Norweg chce dobrowolnie poddać się karze. Według prokuratury, organizatorzy imprezy motoryzacyjnej nie popełnili przestępstwa. Oskarżony, kierując pojazdem marki Koenigsegg, nieumyślnie naruszył zasady bezpieczeństwa w ruchu drogowym, nie dostosowując prędkości do panujących warunków drogowych, oraz podejmując nieprawidłowe manewry w postaci zbyt gwałtownego skrętu w prawo - powiedziała Magdalena Mazur-Prus z prokuratury w Poznaniu. Zdaniem śledczych, Norweg stracił panowanie nad autem i uderzył w barierki.

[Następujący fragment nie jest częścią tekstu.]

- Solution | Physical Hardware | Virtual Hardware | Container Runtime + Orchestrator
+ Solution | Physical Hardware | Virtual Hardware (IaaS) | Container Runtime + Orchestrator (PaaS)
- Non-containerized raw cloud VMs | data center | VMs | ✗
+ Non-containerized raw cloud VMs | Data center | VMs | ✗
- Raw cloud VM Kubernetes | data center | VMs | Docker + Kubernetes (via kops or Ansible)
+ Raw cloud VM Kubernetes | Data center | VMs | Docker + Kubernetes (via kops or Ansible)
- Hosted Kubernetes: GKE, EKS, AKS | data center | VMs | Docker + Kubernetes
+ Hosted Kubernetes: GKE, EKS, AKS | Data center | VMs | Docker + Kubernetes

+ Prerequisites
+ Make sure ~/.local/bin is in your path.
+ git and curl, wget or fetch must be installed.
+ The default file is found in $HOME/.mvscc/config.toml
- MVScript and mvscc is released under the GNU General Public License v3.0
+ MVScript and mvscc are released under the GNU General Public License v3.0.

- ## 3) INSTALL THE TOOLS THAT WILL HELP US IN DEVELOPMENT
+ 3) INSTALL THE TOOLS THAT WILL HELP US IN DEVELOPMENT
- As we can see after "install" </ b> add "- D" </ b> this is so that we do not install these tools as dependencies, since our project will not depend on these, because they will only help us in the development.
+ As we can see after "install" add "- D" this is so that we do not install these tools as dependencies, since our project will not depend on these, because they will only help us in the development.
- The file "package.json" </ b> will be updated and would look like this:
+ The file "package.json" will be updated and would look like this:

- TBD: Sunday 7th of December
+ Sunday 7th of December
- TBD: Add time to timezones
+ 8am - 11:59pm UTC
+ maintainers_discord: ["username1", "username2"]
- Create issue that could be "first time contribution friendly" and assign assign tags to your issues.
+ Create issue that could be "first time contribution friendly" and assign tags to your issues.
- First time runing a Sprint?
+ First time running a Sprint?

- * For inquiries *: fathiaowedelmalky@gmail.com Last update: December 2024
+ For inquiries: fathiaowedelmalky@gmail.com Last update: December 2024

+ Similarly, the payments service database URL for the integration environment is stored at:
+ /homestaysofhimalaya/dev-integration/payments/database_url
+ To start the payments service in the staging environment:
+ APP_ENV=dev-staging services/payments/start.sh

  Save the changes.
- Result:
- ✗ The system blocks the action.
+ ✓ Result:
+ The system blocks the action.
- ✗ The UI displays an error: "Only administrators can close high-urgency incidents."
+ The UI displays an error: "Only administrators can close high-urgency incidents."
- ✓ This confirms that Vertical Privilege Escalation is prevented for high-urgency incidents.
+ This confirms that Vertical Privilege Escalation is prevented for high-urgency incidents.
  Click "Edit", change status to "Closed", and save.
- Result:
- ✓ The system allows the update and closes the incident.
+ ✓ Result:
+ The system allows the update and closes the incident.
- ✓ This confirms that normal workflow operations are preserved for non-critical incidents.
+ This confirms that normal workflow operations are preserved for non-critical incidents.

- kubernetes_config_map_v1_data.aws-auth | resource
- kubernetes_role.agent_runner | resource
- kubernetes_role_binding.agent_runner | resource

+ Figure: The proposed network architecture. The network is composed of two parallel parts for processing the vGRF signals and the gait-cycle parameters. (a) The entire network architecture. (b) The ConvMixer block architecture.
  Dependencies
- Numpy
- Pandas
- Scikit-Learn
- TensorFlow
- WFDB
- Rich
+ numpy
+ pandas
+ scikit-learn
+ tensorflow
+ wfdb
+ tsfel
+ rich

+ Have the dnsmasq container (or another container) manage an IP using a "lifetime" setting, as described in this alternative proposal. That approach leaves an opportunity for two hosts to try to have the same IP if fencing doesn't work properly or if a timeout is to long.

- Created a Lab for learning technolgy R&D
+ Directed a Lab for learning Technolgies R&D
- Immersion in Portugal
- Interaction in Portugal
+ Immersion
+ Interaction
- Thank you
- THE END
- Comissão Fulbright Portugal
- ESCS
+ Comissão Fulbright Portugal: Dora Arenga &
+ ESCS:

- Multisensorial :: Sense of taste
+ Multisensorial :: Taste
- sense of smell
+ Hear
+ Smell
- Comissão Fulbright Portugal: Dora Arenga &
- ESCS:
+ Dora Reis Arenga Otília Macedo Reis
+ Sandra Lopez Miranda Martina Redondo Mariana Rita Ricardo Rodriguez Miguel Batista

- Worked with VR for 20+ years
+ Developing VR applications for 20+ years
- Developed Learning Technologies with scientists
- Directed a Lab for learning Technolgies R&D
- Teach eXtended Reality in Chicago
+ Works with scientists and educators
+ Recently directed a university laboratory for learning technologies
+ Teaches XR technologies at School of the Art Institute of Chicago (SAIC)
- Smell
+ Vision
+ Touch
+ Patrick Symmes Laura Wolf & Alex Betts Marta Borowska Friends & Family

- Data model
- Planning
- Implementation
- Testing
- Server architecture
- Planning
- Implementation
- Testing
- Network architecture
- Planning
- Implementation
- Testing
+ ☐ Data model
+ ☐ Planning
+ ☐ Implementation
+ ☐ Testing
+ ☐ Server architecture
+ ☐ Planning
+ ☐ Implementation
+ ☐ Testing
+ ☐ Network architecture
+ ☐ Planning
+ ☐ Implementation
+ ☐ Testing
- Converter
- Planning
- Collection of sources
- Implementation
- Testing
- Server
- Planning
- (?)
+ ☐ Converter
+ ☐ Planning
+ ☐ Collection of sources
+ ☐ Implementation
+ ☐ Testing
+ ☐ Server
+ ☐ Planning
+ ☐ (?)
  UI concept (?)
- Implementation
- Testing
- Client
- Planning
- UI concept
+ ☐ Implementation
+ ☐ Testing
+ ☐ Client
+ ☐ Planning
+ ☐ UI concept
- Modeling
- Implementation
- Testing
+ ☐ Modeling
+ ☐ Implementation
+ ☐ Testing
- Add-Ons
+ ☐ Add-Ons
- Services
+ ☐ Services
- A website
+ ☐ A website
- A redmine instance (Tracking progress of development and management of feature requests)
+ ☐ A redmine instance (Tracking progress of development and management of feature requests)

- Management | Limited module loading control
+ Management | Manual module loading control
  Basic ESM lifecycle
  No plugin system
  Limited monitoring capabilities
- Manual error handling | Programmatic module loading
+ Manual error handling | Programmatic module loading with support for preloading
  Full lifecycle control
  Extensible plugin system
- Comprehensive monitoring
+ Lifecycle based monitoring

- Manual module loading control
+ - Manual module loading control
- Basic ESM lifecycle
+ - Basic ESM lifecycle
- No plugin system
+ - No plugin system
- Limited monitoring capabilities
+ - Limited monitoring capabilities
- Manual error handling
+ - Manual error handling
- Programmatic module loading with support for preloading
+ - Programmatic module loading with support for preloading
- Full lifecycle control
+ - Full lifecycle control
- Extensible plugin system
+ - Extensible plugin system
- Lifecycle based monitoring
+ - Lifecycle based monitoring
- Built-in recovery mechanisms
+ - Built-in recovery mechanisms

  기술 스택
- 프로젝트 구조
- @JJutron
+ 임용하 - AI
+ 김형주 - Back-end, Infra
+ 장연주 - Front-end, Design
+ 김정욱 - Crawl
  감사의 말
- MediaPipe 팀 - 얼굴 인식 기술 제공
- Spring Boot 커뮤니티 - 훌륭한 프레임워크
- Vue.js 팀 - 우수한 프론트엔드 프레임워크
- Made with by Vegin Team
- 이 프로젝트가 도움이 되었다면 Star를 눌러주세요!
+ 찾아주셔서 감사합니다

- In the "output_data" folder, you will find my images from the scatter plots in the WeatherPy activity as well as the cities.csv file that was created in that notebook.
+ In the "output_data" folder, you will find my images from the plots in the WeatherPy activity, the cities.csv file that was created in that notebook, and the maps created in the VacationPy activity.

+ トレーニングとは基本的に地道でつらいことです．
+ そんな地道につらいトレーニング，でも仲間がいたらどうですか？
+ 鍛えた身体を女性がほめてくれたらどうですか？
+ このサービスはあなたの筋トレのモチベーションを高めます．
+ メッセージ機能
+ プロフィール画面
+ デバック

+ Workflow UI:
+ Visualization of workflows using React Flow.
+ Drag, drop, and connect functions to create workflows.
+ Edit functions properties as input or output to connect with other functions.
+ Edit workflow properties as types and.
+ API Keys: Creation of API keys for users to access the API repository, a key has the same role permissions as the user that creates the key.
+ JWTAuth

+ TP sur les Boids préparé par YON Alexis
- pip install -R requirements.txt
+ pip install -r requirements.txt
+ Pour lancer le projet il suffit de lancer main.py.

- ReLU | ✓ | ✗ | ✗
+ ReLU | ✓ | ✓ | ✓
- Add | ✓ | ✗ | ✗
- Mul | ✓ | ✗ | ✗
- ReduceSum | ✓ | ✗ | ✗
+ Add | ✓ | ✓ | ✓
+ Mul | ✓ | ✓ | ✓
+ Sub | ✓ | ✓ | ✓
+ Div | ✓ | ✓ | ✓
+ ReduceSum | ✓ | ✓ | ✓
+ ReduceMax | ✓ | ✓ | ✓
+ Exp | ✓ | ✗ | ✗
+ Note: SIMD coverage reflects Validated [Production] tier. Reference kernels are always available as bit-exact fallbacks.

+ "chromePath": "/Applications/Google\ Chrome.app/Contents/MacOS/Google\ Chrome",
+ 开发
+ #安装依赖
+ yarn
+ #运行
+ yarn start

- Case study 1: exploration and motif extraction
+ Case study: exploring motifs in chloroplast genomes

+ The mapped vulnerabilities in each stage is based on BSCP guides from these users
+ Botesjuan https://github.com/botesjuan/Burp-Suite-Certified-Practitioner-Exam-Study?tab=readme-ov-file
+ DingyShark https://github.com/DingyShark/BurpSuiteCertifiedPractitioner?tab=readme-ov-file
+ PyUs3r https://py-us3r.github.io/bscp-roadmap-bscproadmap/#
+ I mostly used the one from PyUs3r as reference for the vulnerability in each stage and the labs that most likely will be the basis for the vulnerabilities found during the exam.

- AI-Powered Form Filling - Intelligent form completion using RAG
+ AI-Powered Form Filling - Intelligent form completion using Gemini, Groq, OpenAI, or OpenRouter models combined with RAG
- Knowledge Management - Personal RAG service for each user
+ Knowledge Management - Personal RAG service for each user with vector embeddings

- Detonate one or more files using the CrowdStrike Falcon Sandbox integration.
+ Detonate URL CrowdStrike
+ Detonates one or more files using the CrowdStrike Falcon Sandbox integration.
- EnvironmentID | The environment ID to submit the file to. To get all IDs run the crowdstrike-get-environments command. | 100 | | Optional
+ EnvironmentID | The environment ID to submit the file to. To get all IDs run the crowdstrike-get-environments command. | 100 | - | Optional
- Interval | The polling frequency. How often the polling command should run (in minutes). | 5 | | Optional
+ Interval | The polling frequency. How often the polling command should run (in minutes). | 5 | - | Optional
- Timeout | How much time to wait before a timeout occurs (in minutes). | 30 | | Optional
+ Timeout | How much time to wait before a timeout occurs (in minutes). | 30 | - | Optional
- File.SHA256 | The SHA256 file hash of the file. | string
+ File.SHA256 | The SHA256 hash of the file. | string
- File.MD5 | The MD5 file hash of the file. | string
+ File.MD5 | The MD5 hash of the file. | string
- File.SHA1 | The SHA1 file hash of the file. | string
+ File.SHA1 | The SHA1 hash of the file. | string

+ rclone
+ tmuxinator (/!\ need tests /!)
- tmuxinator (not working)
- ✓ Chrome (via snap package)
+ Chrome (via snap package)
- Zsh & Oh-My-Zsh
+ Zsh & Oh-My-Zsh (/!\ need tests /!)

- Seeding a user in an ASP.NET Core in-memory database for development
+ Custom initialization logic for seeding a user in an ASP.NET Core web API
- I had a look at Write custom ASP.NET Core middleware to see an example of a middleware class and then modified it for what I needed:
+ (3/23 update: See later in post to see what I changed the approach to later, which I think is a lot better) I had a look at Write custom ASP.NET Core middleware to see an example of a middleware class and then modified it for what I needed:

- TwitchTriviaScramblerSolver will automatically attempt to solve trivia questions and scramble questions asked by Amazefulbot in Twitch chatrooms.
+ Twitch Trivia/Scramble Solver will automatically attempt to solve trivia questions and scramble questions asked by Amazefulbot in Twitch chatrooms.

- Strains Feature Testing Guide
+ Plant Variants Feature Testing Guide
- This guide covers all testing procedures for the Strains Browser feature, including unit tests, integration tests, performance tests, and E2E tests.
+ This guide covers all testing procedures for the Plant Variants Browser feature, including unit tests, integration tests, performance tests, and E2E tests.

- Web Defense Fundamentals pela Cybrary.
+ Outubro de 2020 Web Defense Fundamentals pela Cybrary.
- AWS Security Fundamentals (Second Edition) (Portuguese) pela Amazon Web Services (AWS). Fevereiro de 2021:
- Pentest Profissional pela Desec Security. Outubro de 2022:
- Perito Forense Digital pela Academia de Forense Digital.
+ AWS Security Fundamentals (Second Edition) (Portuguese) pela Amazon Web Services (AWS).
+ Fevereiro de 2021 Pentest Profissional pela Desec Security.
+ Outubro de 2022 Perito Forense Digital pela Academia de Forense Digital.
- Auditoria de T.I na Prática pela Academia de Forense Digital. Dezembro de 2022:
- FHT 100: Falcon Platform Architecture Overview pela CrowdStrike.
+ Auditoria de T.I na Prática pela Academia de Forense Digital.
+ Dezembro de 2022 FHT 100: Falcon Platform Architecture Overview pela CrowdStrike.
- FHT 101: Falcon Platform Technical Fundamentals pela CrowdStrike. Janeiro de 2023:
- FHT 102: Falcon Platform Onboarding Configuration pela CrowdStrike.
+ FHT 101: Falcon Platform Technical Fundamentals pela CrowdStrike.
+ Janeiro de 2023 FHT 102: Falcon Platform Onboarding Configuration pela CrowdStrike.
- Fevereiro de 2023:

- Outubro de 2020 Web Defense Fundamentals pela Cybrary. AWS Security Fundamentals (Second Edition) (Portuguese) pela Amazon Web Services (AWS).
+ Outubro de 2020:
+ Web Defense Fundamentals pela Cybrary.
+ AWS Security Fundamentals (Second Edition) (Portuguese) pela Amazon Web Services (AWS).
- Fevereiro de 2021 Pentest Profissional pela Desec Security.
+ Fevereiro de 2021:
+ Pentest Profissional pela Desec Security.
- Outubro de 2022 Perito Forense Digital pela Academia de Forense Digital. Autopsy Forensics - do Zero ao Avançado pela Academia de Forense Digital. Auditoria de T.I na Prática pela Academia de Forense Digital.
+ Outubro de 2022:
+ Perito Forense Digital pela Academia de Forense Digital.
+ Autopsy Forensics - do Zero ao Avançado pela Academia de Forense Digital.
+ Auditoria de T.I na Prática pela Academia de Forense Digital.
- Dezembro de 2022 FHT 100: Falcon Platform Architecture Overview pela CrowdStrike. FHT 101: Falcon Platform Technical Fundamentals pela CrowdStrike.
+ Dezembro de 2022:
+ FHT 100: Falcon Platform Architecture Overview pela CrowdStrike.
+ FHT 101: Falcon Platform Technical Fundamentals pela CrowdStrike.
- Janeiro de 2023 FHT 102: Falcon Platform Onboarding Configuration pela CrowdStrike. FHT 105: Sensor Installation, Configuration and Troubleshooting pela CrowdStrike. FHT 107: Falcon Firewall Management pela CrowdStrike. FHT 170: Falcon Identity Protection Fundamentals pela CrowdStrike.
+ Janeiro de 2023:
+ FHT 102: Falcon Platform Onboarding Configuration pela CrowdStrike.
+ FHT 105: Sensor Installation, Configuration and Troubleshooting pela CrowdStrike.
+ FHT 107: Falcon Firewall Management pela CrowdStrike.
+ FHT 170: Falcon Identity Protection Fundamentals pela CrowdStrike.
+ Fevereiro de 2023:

W toku postępowania dwukrotnie przesłuchiwano w charakterze podejrzanego Mortena N., który początkowo nie przyznawał się do popełnienia zarzucanego mu przestępstwa i skorzystał z prawa do odmowy składania wyjaśnień. Podczas kolejnego przesłuchania przyznał się, wyjaśniając, że w dniu zdarzenia stracił panowanie nad pojazdem i podejmował błędne manewry - dodaje rzeczniczka prokuratury. Norwegowi grozi do pięciu lat więzienia. Morten N. złożył wniosek o karę roku i czterech miesięcy pozbawienia wolności z warunkowym zawieszeniem. Chce też zapłacić grzywnę.